232 books4,251 followers
(Arabic Profile إدوارد سعيد)
Edward Wadie Said was a professor of literature at Columbia University, a public intellectual, and a founder of the academic field of postcolonial studies. A Palestinian American born in Mandatory Palestine, he was a citizen of the United States by way of his father, a U.S. Army veteran.
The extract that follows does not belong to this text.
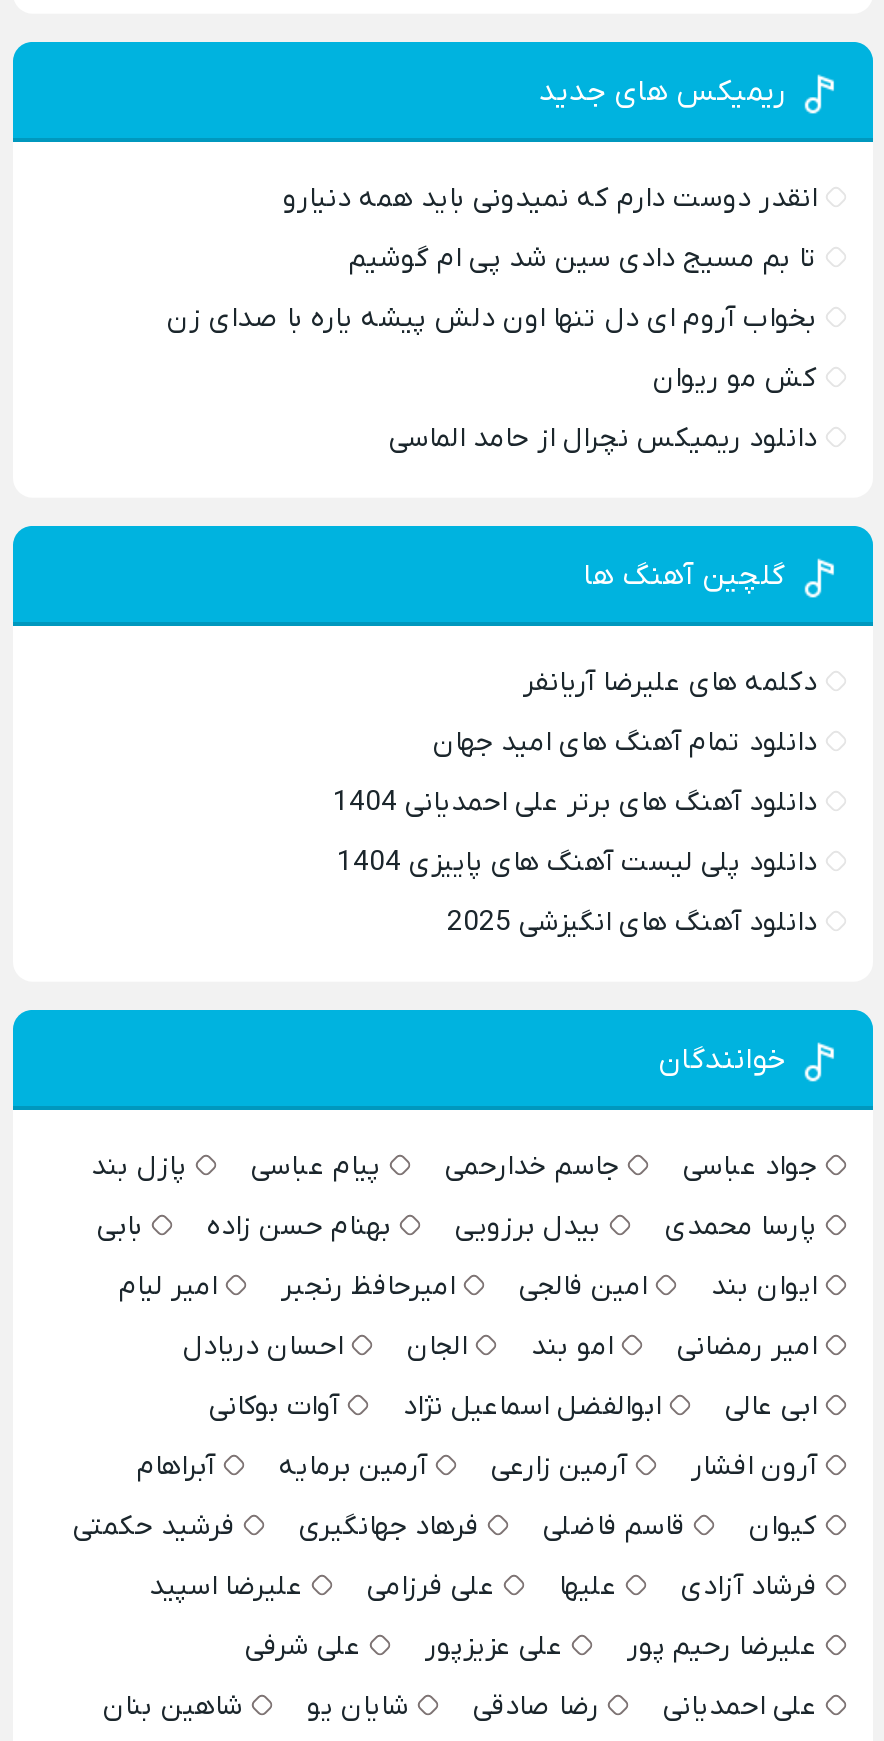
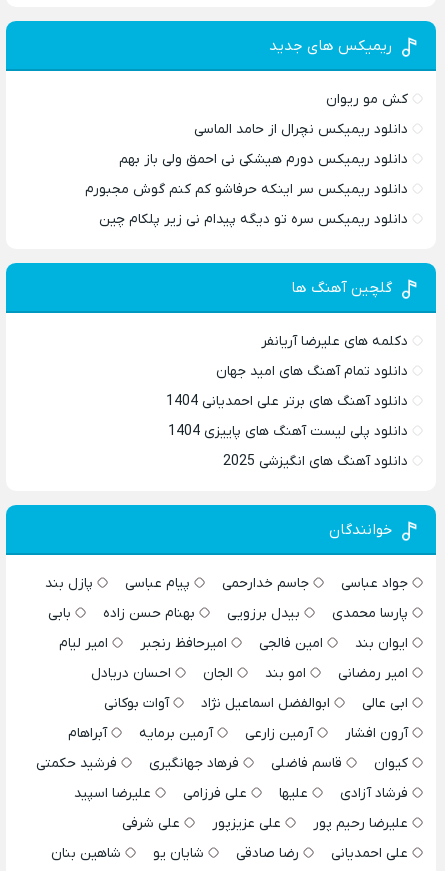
[167,180,817,338] انقدر دوست دارم که نمیدونی باید همه دنیارو | تا بم مسیج دادی سین شد پی ام گوشیم | بخواب آروم ای دل تنها اون دلش پیشه یاره با صدای زن -> none
moved [389,360,817,458] -> [194,90,408,139]: کش مو ریوان | دانلود ریمیکس نچرال از حامد الماسی
none -> [85,150,408,229] دانلود ریمیکس دورم هیشکی نی احمق ولی باز بهم | دانلود ریمیکس سر اینکه حرفاشو کم کنم گوش مجبورم | دانلود ریمیکس سره تو دیگه پیدام نی زیر پلکام چین

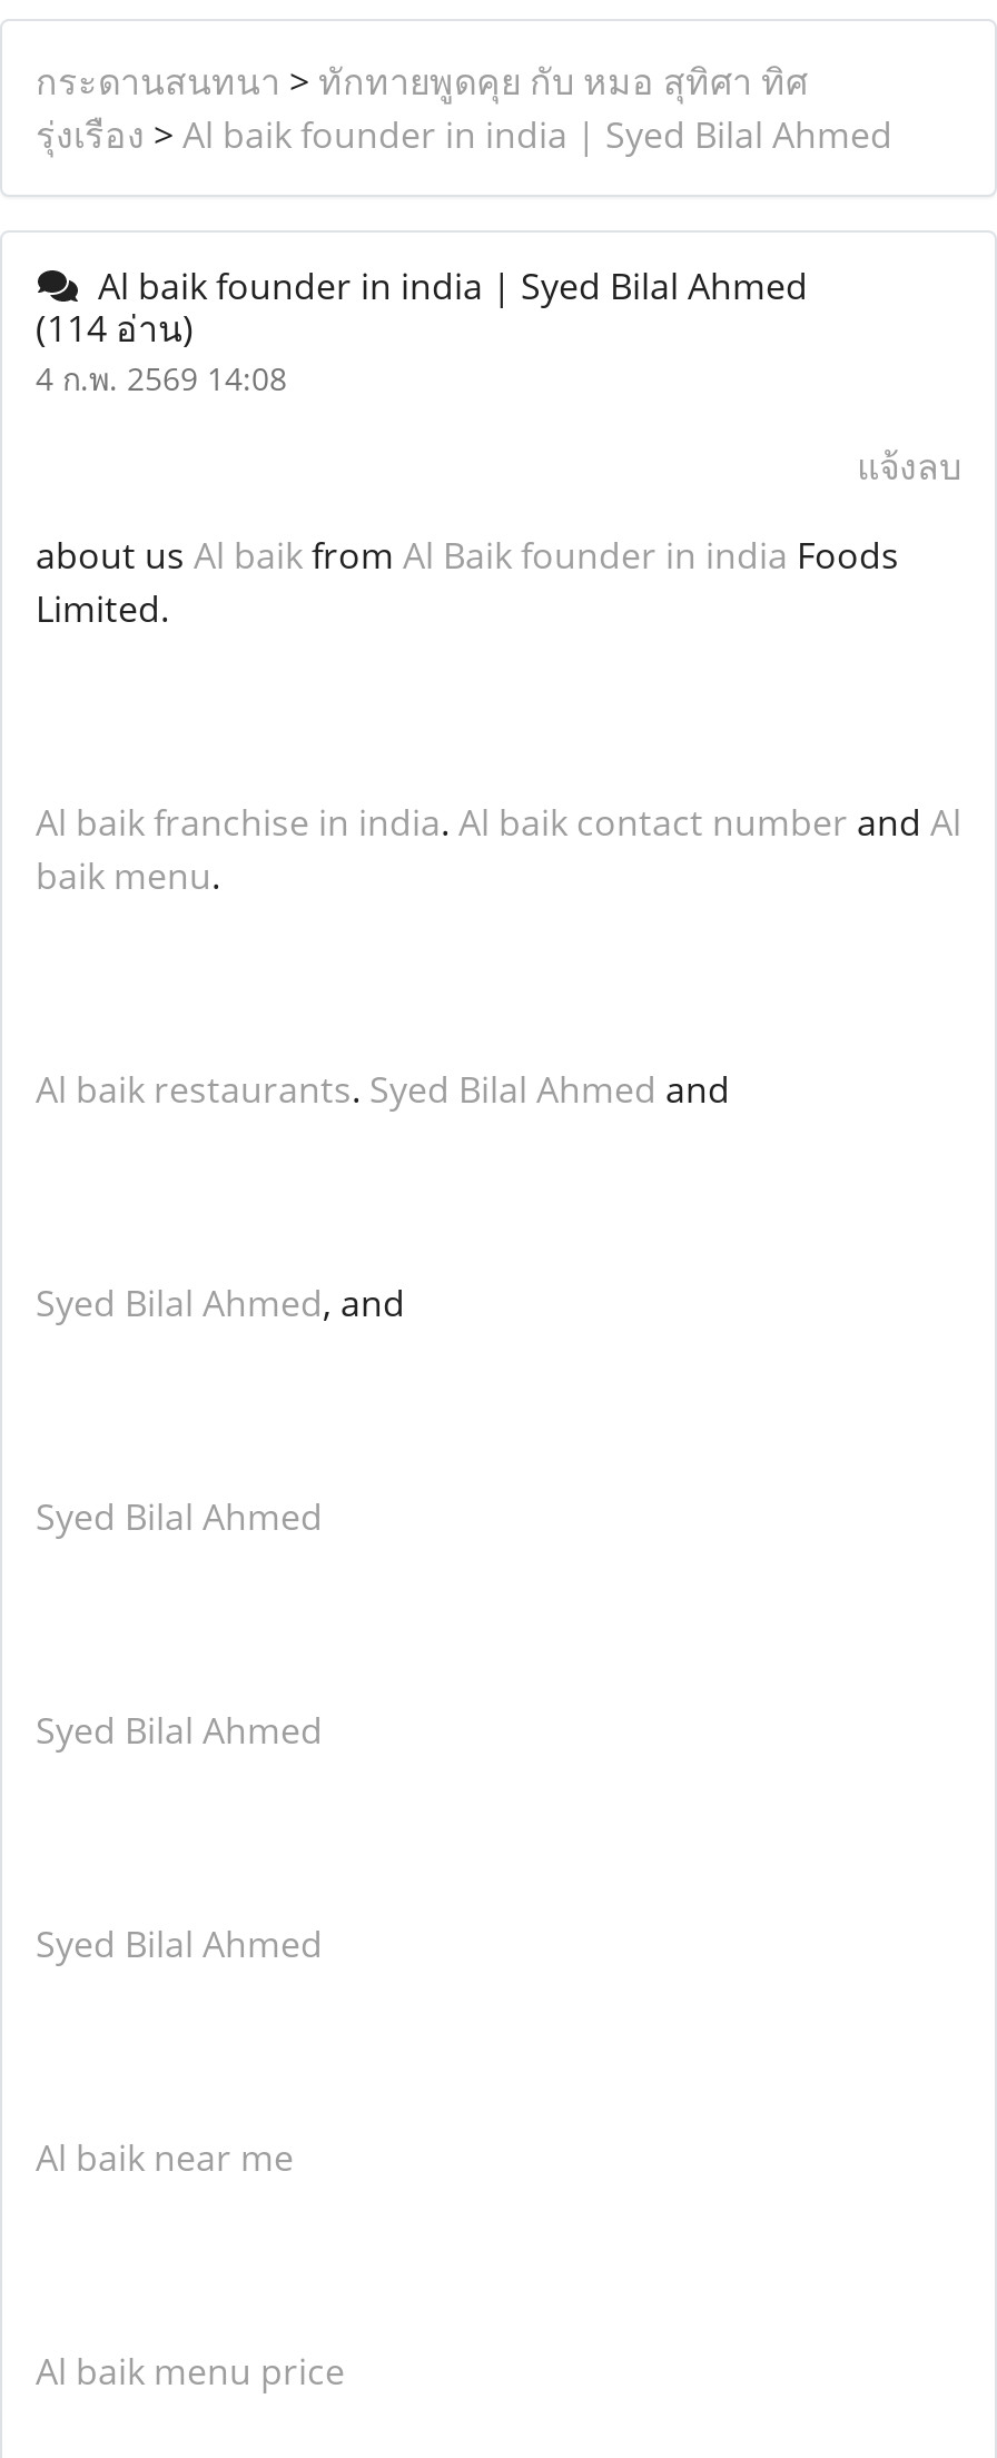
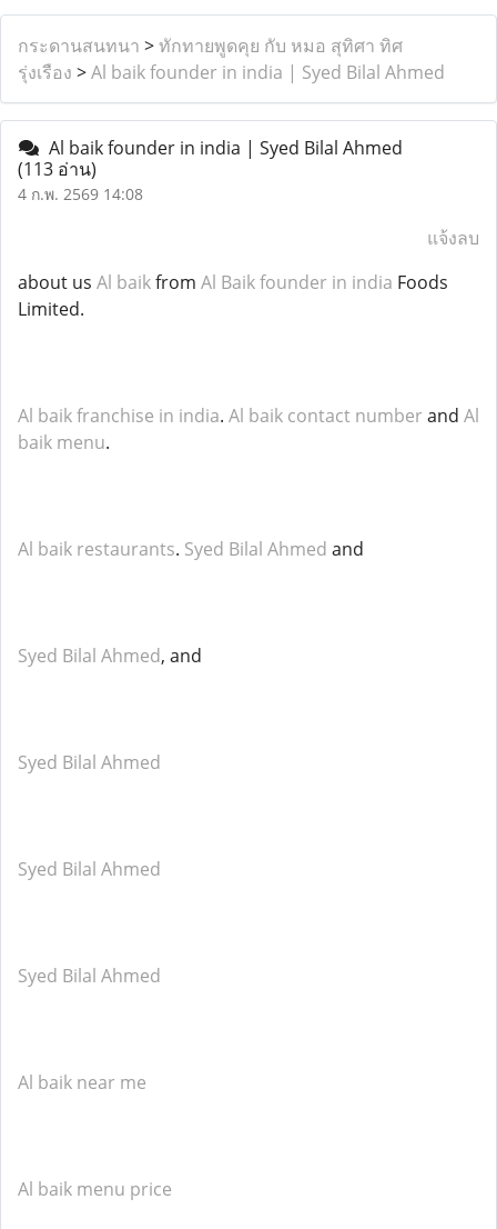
[36,304,194,353] (114 อ่าน) -> [18,157,97,181] (113 อ่าน)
Educated in the Western canon, at British and American schools, Said applied his education and bi-cultural perspective to illuminating the gaps of cultural and political understanding between the Western world and the Eastern world, especially about the Israeli-Palestinian conflict in the Middle East; his principal influences were Antonio Gramsci, Frantz Fanon, Aimé Césaire, Michel Foucault, and Theodor Adorno.

As a cultural critic, Said is known for the book Orientalism (1978), a critique of the cultural representations that are the bases of Orientalism—how the Western world perceives the Orient. Said’s model of textual analysis transformed the academic discourse of researchers in literary theory, literary criticism, and Middle-Eastern studies—how academics examine, describe, and define the cultures being studied. As a foundational text, Orientalism was controversial among the scholars of Oriental Studies, philosophy, and literature.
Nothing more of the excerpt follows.